Select all lines holding the word "button" from the entries that follow.

******************************

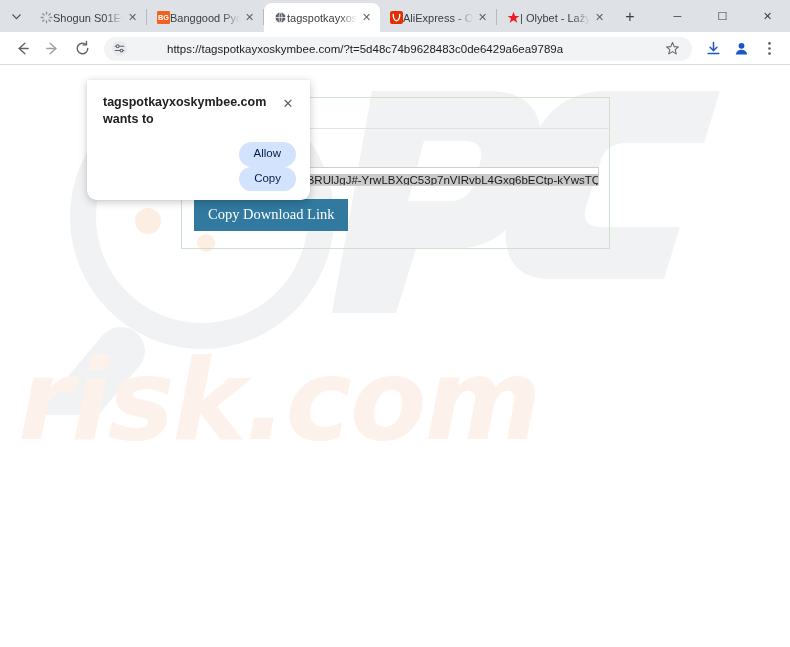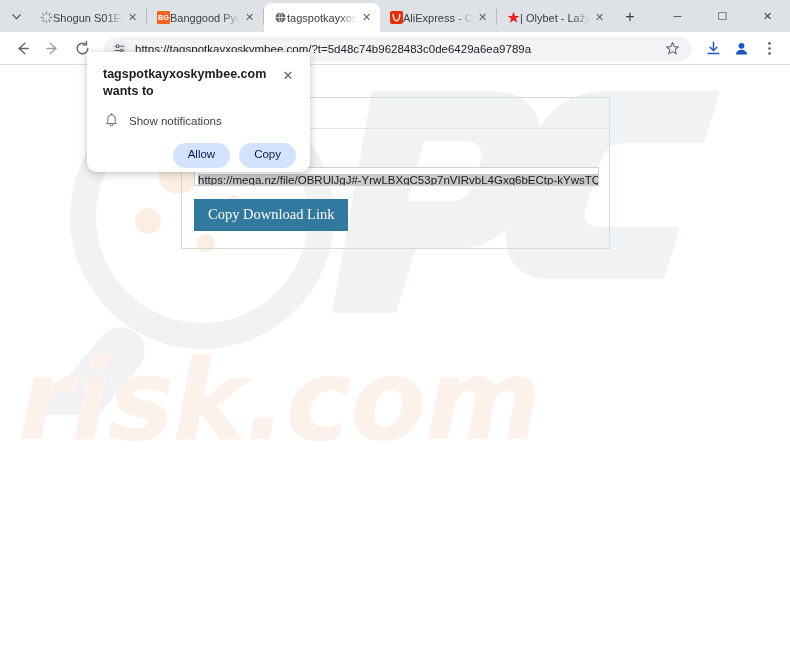--- a/index.html
+++ b/index.html
@@ -98,6 +98,7 @@
     padding: 0 10px 0 5px;
     margin: 0 6px 0 6px;
     min-width: 0;
+    gap: 32px;
   }
   .omni-icon {
     width: 20px; height: 20px; flex: 0 0 20px;

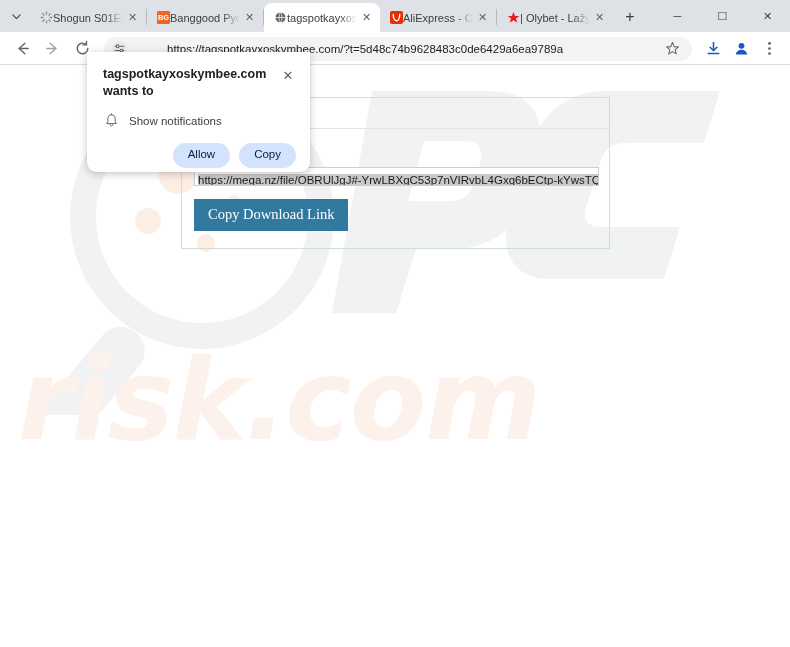--- a/index.html
+++ b/index.html
@@ -194,7 +194,7 @@
   
   .perm-bubble {
     position: absolute;
-    left: 87px; top: 52px;
+    left: 87px; top: 80px;
     width: 223px; height: 120px;
     background: #ffffff;
     border-radius: 0 0 9px 9px;

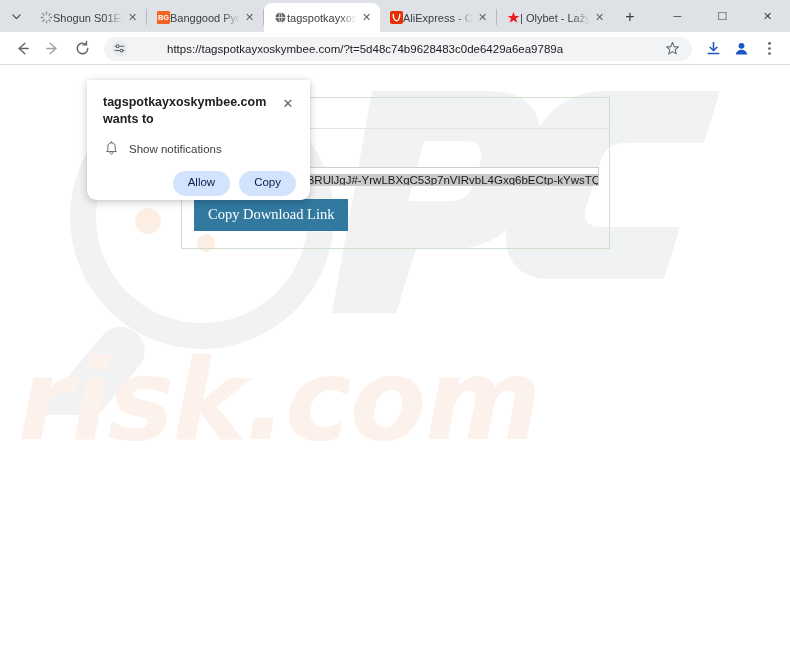--- a/index.html
+++ b/index.html
@@ -433,16 +433,6 @@
       <div class="perm-title">tagspotkayxoskymbee.com wants to</div>
       <div class="perm-close">✕</div>
     </div>
-    <div class="perm-item">
-      <span class="perm-item-icon">
-        <svg width="15" height="15" viewBox="0 0 16 16">
-          <path d="M8 1.8 C5.6 1.8 4.1 3.5 4.1 5.8 L4.1 9.2 L2.9 11.3 L13.1 11.3 L11.9 9.2 L11.9 5.8 C11.9 3.5 10.4 1.8 8 1.8 Z" fill="none" stroke="#5f6368" stroke-width="1.05" stroke-linejoin="round"></path>
-          <path d="M6.5 12.4 C6.7 13.4 7.3 14 8 14 C8.7 14 9.3 13.4 9.5 12.4" fill="none" stroke="#5f6368" stroke-width="1.05" stroke-linecap="round"></path>
-          <line x1="8" y1="0.8" x2="8" y2="1.9" stroke="#5f6368" stroke-width="1.05" stroke-linecap="round"></line>
-        </svg>
-      </span>
-      <span class="perm-item-label">Show notifications</span>
-    </div>
     <div class="perm-actions">
       <button class="perm-btn">Allow</button>
       <button class="perm-btn">Copy</button>

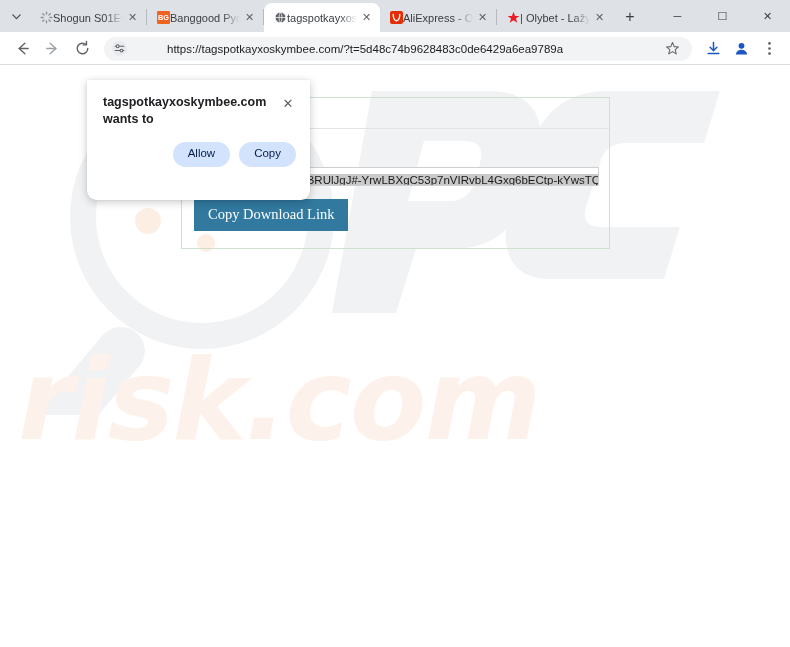--- a/index.html
+++ b/index.html
@@ -225,8 +225,8 @@
   }
   .perm-item-label { font-size: 11.5px; color: #3c4043; }
   .perm-actions {
-    display: flex; justify-content: flex-end; align-items: flex-start;
-    gap: 9px; margin-top: 14px;
+    display: flex; justify-content: flex-end; align-items: flex-end;
+    margin-top: 14px; flex-direction: column;
   }
   .perm-btn {
     background: #d3e3fd;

******************************

REPLY TO THE TASK>
       <button class="perm-btn">Allow</button>
       <button class="perm-btn">Copy</button>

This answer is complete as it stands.